Data supplied:

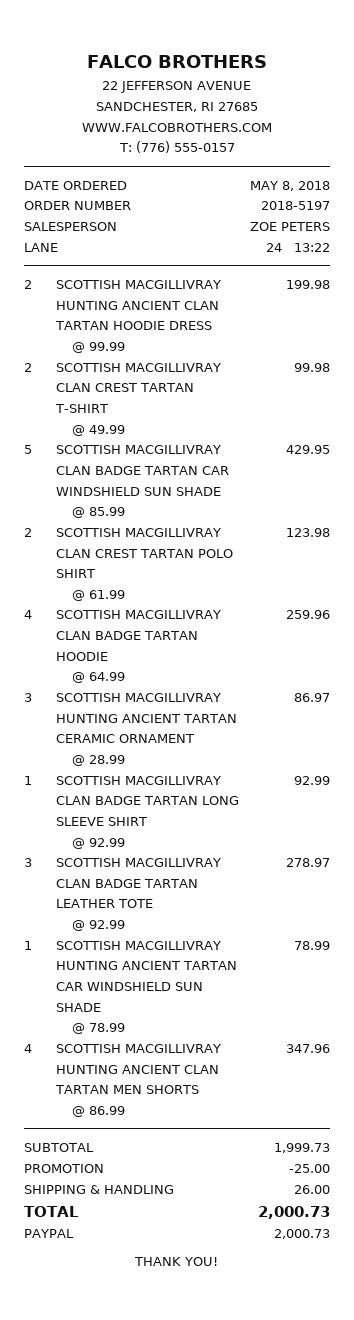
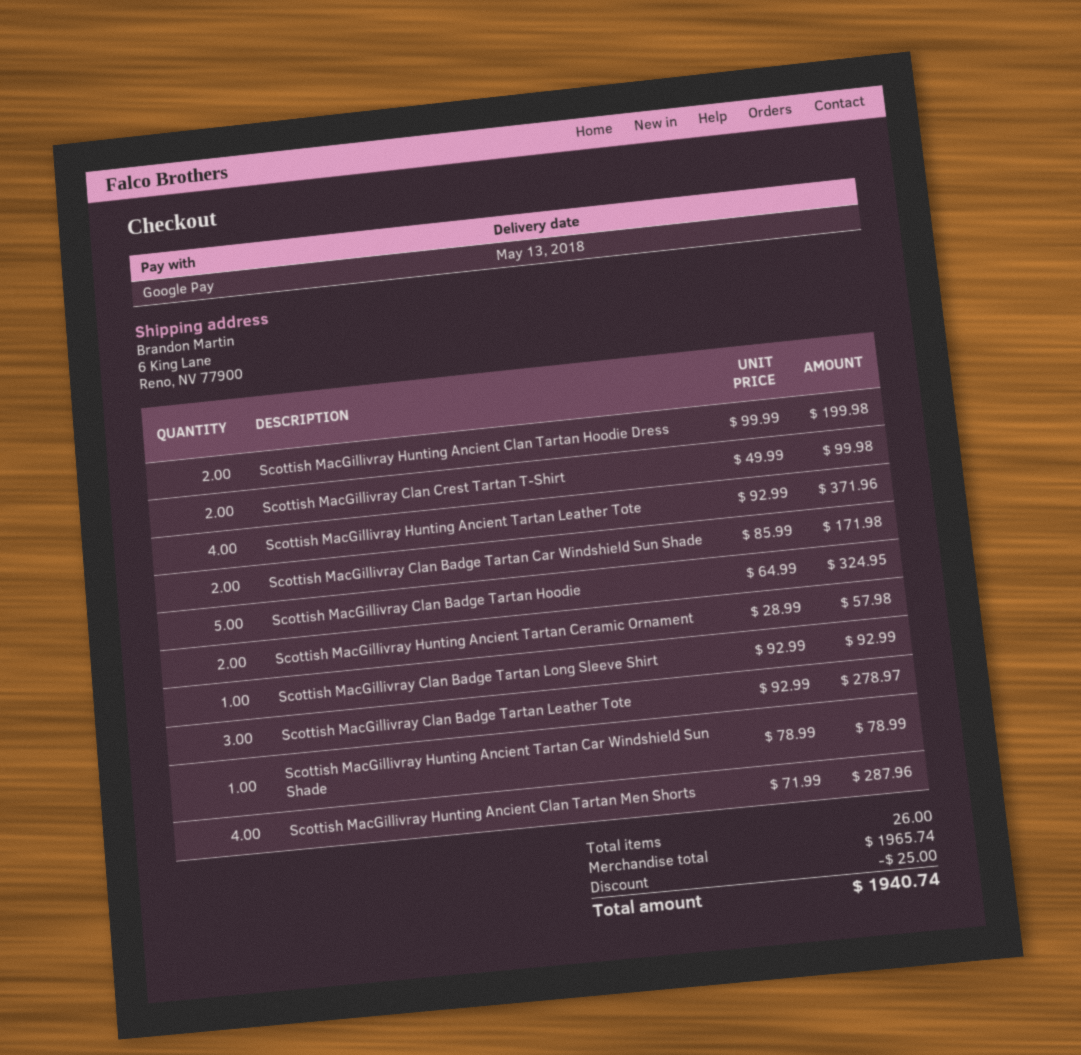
payment method: PayPal -> Google Pay
SCOTTISH MACGILLIVRAY CLAN BADGE TARTAN CAR WINDSHIELD SUN SHADE: 5 x 85.99 = 429.95 -> 2 x 85.99 = 171.98
SCOTTISH MACGILLIVRAY CLAN CREST TARTAN POLO SHIRT: 2 x 61.99 = 123.98 -> none
SCOTTISH MACGILLIVRAY CLAN BADGE TARTAN HOODIE: 4 x 64.99 = 259.96 -> 5 x 64.99 = 324.95
SCOTTISH MACGILLIVRAY HUNTING ANCIENT TARTAN CERAMIC ORNAMENT: 3 x 28.99 = 86.97 -> 2 x 28.99 = 57.98
SCOTTISH MACGILLIVRAY HUNTING ANCIENT CLAN TARTAN MEN SHORTS: 4 x 86.99 = 347.96 -> 4 x 71.99 = 287.96
Scottish MacGillivray Hunting Ancient Tartan Leather Tote: none -> 4 x 92.99 = 371.96
subtotal: 1999.73 -> 1965.74
shipping: 26.00 -> none
total: 2000.73 -> 1940.74

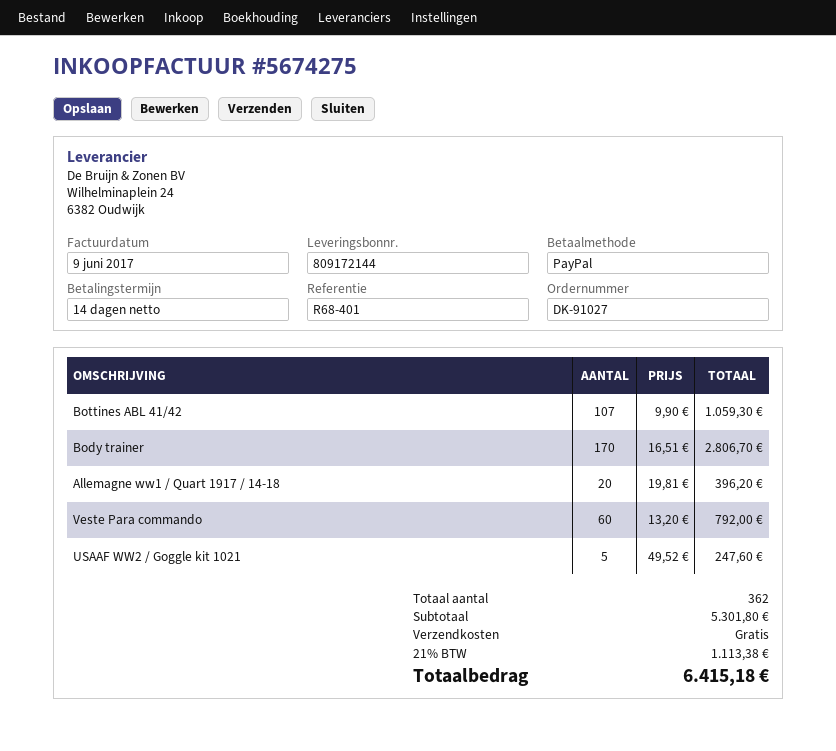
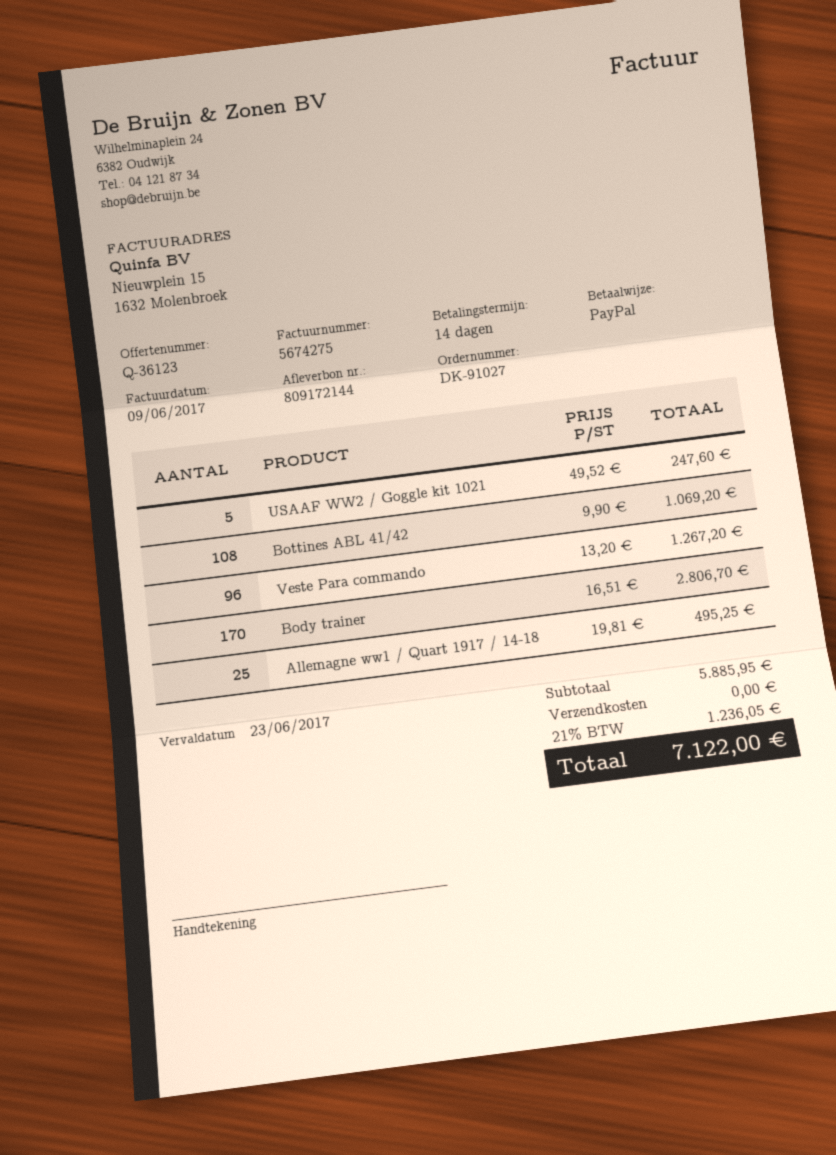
Bottines ABL 41/42: 107 x 9.90 = 1059.30 -> 108 x 9.90 = 1069.20
Allemagne ww1 / Quart 1917 / 14-18: 20 x 19.81 = 396.20 -> 25 x 19.81 = 495.25
Veste Para commando: 60 x 13.20 = 792.00 -> 96 x 13.20 = 1267.20
subtotal: 5301.80 -> 5885.95
tax: 21% = 1113.38 -> 21% = 1236.05
total: 6415.18 -> 7122.00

Exercise objective:
Repeat the material above exactly, so that every entry appears but no picture does.

Result for this exercise:
payment method: PayPal -> Google Pay
SCOTTISH MACGILLIVRAY CLAN BADGE TARTAN CAR WINDSHIELD SUN SHADE: 5 x 85.99 = 429.95 -> 2 x 85.99 = 171.98
SCOTTISH MACGILLIVRAY CLAN CREST TARTAN POLO SHIRT: 2 x 61.99 = 123.98 -> none
SCOTTISH MACGILLIVRAY CLAN BADGE TARTAN HOODIE: 4 x 64.99 = 259.96 -> 5 x 64.99 = 324.95
SCOTTISH MACGILLIVRAY HUNTING ANCIENT TARTAN CERAMIC ORNAMENT: 3 x 28.99 = 86.97 -> 2 x 28.99 = 57.98
SCOTTISH MACGILLIVRAY HUNTING ANCIENT CLAN TARTAN MEN SHORTS: 4 x 86.99 = 347.96 -> 4 x 71.99 = 287.96
Scottish MacGillivray Hunting Ancient Tartan Leather Tote: none -> 4 x 92.99 = 371.96
subtotal: 1999.73 -> 1965.74
shipping: 26.00 -> none
total: 2000.73 -> 1940.74

Bottines ABL 41/42: 107 x 9.90 = 1059.30 -> 108 x 9.90 = 1069.20
Allemagne ww1 / Quart 1917 / 14-18: 20 x 19.81 = 396.20 -> 25 x 19.81 = 495.25
Veste Para commando: 60 x 13.20 = 792.00 -> 96 x 13.20 = 1267.20
subtotal: 5301.80 -> 5885.95
tax: 21% = 1113.38 -> 21% = 1236.05
total: 6415.18 -> 7122.00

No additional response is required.